Воздушный лайнер заправляется перед полетом. Пассажиры, они же сотрудники международного корпункта, а некоторые из них агенты ЦРУ, нервничают, глядя в иллюминаторы: вечерняя синь горизонта окрашивается кровавыми всполохами. По проходу между рядами торопится человек с военной выправкой и спутниковым телефоном:
– Вас, шеф!
– Кто?
– Руководитель затравленно смотрит на трубку.
– Меня нет.
– Это агент SWN-JEL-2477.
– О Боги! Откуда?
– Из Кремля, сэр.
В одном из кремлевских кабинетов проистекал скверный скандал. Виктор Викторович Загоруйко решительно отказывался покидать пределы своей любимой страны.
– Никуда я не поеду! Лучше погибну вместе с родиной. Она у меня одна.
– Ну хорошо, - сказал на это Ник.
– А кто ее спасать будет?
– Не знаю.
– А я знаю: ты, Виктор!
– А я не знаю, как ее спасать!
– отрезал Загоруйко.
– Все, счастливого вам пути.
– Тогда извини.
– И классическим ударом в челюсть журналист отправляет химика в угол.

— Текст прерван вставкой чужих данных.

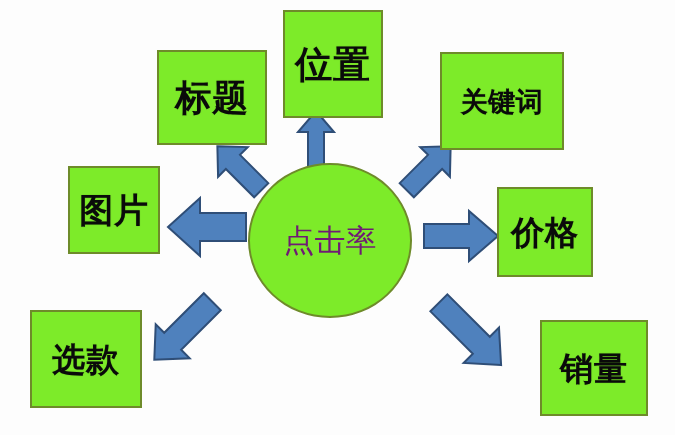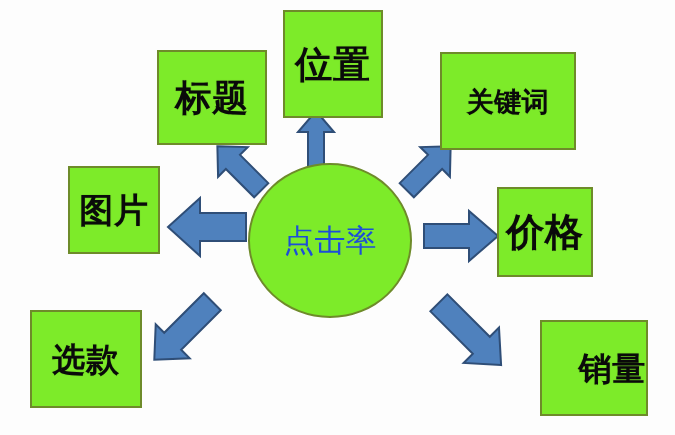--- a/index.html
+++ b/index.html
@@ -43,7 +43,7 @@
   #box-biaoti    { left: 157px; top: 50px;  width: 110px;  height: 95px; }
   #box-biaoti .node-label { font-size: 36px; }
 
-  #box-guanjianci{ left: 440px; top: 52px;  width: 136px; height: 98px; }
+  #box-guanjianci{ left: 440px; top: 52px;  width: 124px; height: 98px; }
   #box-guanjianci .node-label { font-size: 27px; }
 
   #box-tupian    { left: 68px;  top: 166px; width: 92px;  height: 88px; }

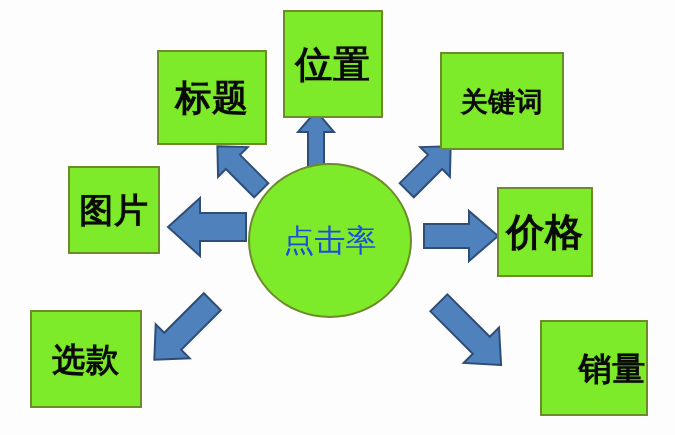--- a/index.html
+++ b/index.html
@@ -77,7 +77,7 @@
   #center-node .node-label {
     font-size: 31px;
     font-weight: 400;
-    color: #1d4ed8;
+    color: #701a75;
     white-space: nowrap;
   }
 

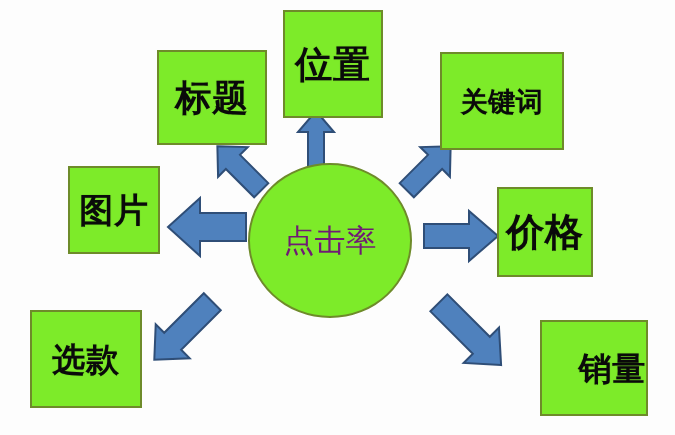--- a/index.html
+++ b/index.html
@@ -50,7 +50,7 @@
   #box-tupian .node-label { font-size: 34px; }
 
   #box-jiage     { left: 497px; top: 187px; width: 96px;  height: 90px; }
-  #box-jiage .node-label { font-size: 38px; }
+  #box-jiage .node-label { font-size: 33px; }
 
   #box-xuankuan  { left: 30px;  top: 310px; width: 112px;  height: 98px; }
   #box-xuankuan .node-label { font-size: 33px; }

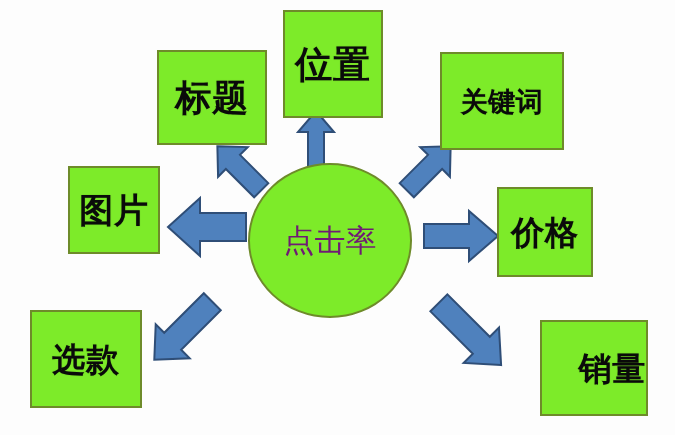--- a/index.html
+++ b/index.html
@@ -55,7 +55,7 @@
   #box-xuankuan  { left: 30px;  top: 310px; width: 112px;  height: 98px; }
   #box-xuankuan .node-label { font-size: 33px; }
 
-  #box-xiaoliang { left: 540px; top: 320px; width: 108px; height: 96px; justify-content: flex-end; }
+  #box-xiaoliang { left: 540px; top: 320px; width: 108px; height: 96px; }
   #box-xiaoliang .node-label { font-size: 33px; }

Ошеломленный ученый упал, ломая стулья. Женщины ахнули и попытались оказать ему помощь. Виктор Викторович отбивался от них и ныл в голос:
– Вот так, да? Такая, значит, у вас свобода слова: бить человека по зубам!
– Стянул с плеч замызганный рюкзачок, закопошился в нем.
– Если и ЭТО разбили!.. Тогда я вообще не поеду в вашу страну свободы... свободы...
– И неожиданно осекся на полуслове.
Впрочем, Виктора Викторовича не слушали. Подхватив ученого под белы ручки, его товарищи поспешили вон из кремлевского кабинета.